To address this lack of human capital we need targeted capacity building and a platform for continuous training, as the current situation makes it difficult for not only recruiting but also retaining local staff. On the one hand, the quantity of university graduates and skilled workers in PNG is still below the market demand, and tends to decline. On the other hand, the quality needs improvements. Therefore, and keeping expedient project delivery and implementation in mind, it is critical to quickly increase the quantity of skilled and semi-skilled workers while concurrently safeguarding their quality.

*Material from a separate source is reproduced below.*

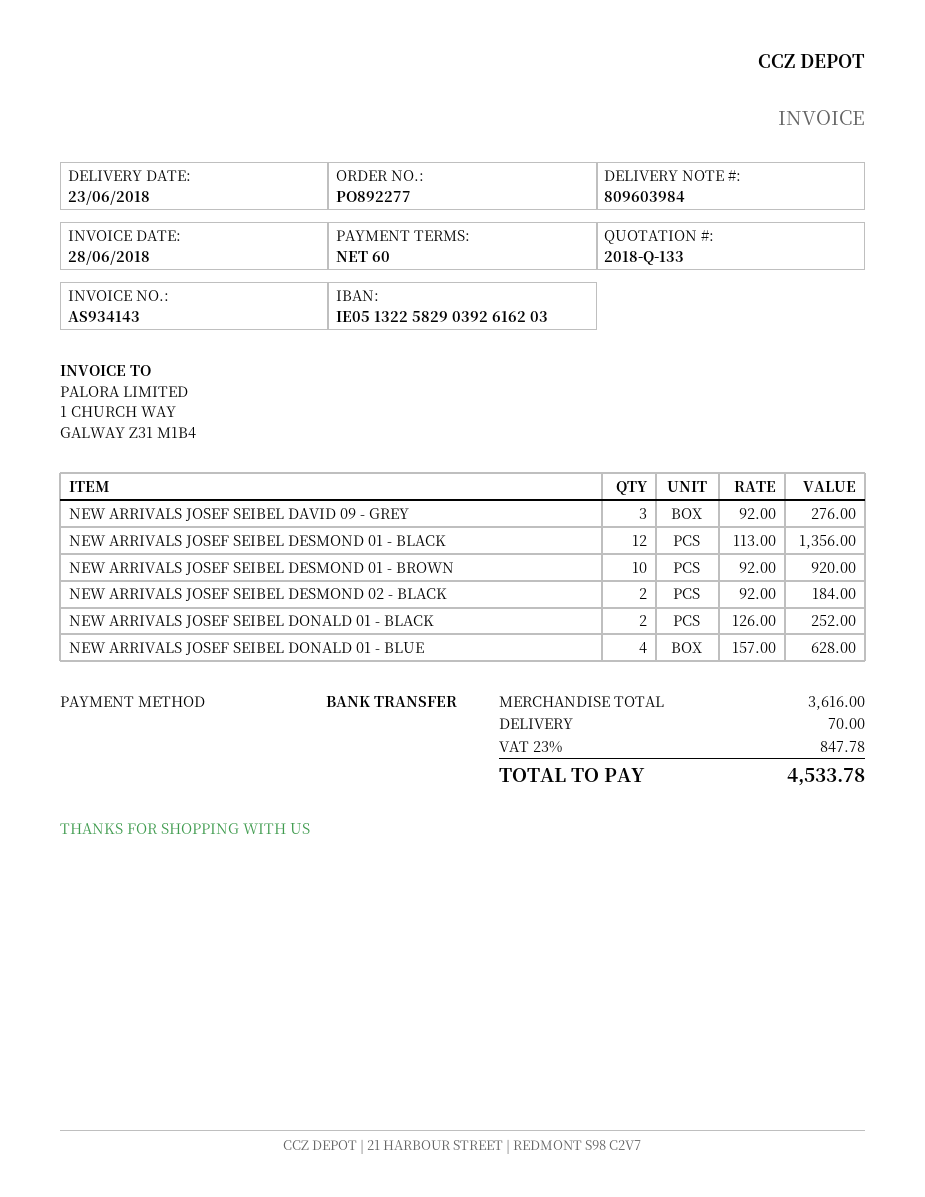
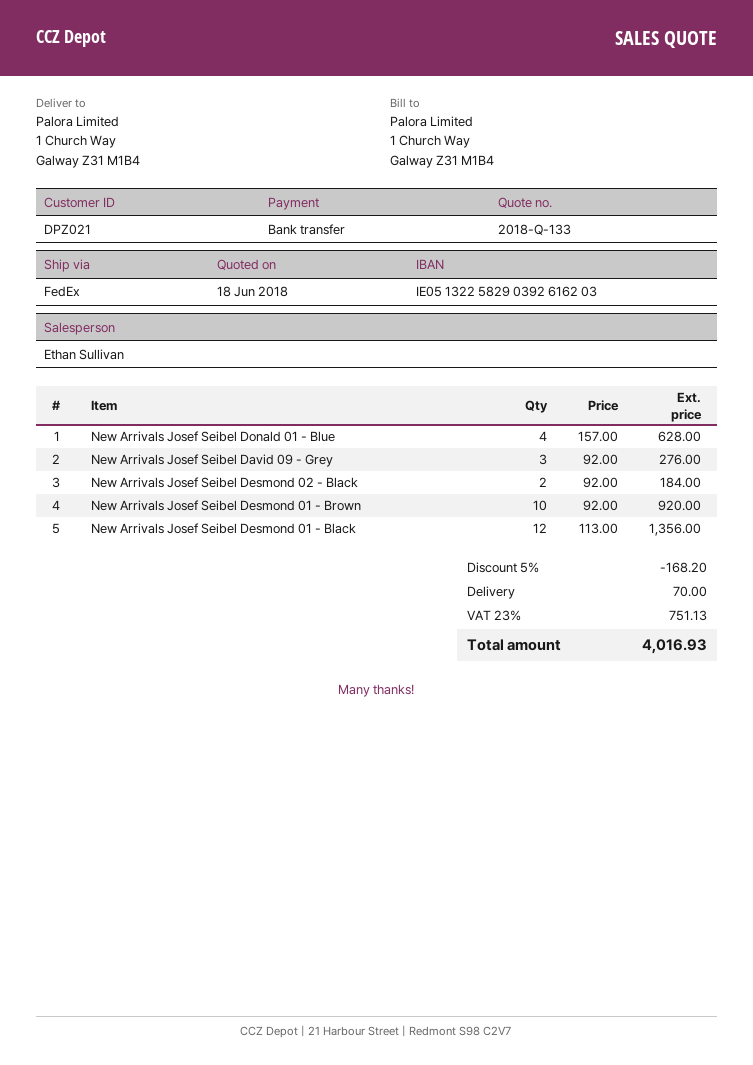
NEW ARRIVALS JOSEF SEIBEL DONALD 01 - BLACK: 2 x 126.00 = 252.00 -> none
discount: none -> 5% = 168.20
tax: 23% = 847.78 -> 23% = 751.13
total: 4533.78 -> 4016.93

As a short-term solution for our PNG project, we decided to recruit staff with and without university degrees, particularly fresh graduates who were put under the wing of international and senior national specialists.  Contractors were regularly encouraged to train local staff and increase their employment as part of corporate social responsibility programs. This also helped provide social acceptance as having local workers builds local trust in the project. After 18 months the results were promising as monthly progress reports showed improvements in the engagement of local workers and a small but noticeable decline in project delays due to work stoppages, road blockades, and other social disruptions that are fairly common in PNG.

A more mid-term solution is a targeted capacity building program with a focus in increasing the quantity of skilled and semi-skilled workers in tandem with increasing their quality. This is an activity we are implementing in future ADB projects. 

In addition, we are currently planning to increase the project implementation unit capability with effective delivery methods such as embedding into contractors’ and consultants’ scope of work provisions such as: (i) on-the-job training; (ii) technical and vocational training (TVET) programs at public schools; (iii) regular training workshops with communities; and (iv) supporting existing TVET institutions with experts trainers or skilled tradesman and specialists. The indicators to measure the delivery and impacts were (i) number of people trained; (ii) number of public schools visited and participated in the training, (iii) TVET institutions assisted; and (iv) trainees employed. This needs additional investment as payment milestones will be linked to these indicators. 

Building human capital in PNG for good project implementation requires wrestling not only with quantity and quality issues, but also allocating additional investment. If planned carefully, it will improve the overall project delivery and reduce the potential delays as well as cost overruns.